The Preparing Educators to Address Racial Literacy and Stress (PEARLS) project equips teachers and their students with the tools needed to navigate and resolve racial stress in and outside of the classroom. The PEARLS project will provide teachers with the opportunity to acknowledge how their racial stress affects their classroom environments in a safe and supportive space. Then, using racial literacy-based curriculum and teaching materials, educators are supported as they engage in challenging conversations about race and racial interactions with their students. Through the PEARLS project, these educators will be able to increase their racial literacy, develop the skills necessary to have meaningful racial conversations with their students, incorporate racial literacy into their existing curriculum, and create a truly inclusive and caring classroom for all of their students and, specifically, their students of color.

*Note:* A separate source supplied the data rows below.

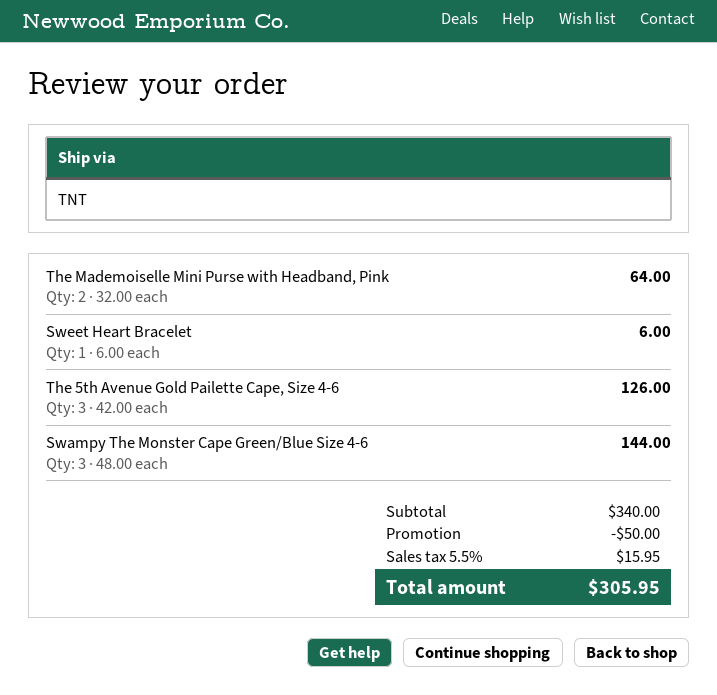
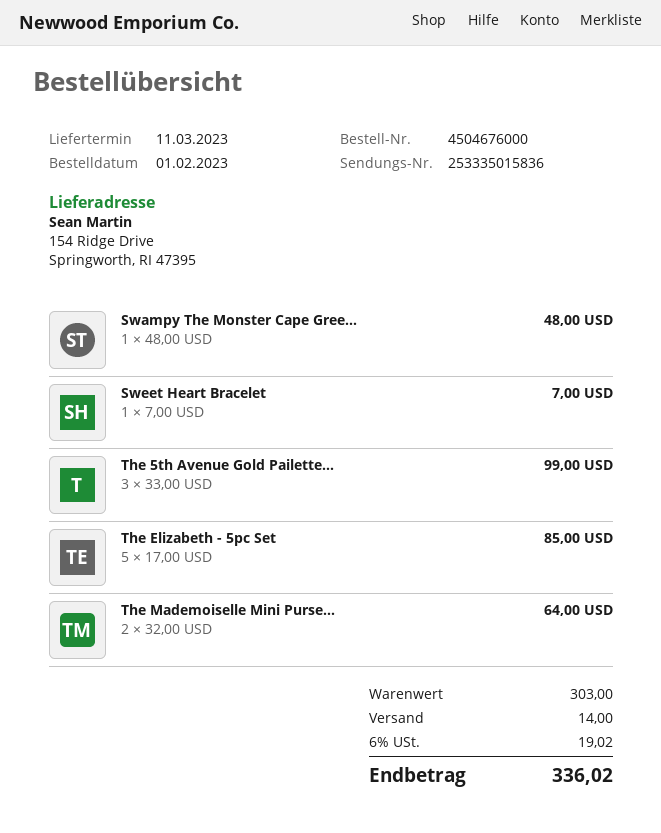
Sweet Heart Bracelet: 1 x 6.00 = 6.00 -> 1 x 7.00 = 7.00
The 5th Avenue Gold Pailette Cape, Size 4-6: 3 x 42.00 = 126.00 -> 3 x 33.00 = 99.00
Swampy The Monster Cape Green/Blue Size 4-6: 3 x 48.00 = 144.00 -> 1 x 48.00 = 48.00
The Elizabeth - 5pc Set: none -> 5 x 17.00 = 85.00
subtotal: 340.00 -> 303.00
discount: 50.00 -> none
shipping: none -> 14.00
tax: 5.5% = 15.95 -> 6% = 19.02
total: 305.95 -> 336.02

Some of the questions guiding the PEARLS project are:

1) What are K–12 teachers’ beliefs about teaching race-related materials in a classroom setting?
2) How do racial literacy curriculum and in-class support affect K–12 teachers’ perceptions of students of color?
3) In what ways does a racial literacy-focused intervention change K–12 teachers’ practices in ways that disrupt the school-to-prison pipeline for students of color?
4) How should researchers develop and share racial literacy classroom materials with K–12 teachers in an effort to create more equitable school environments and greater social and academic opportunities for historically marginalized students of color?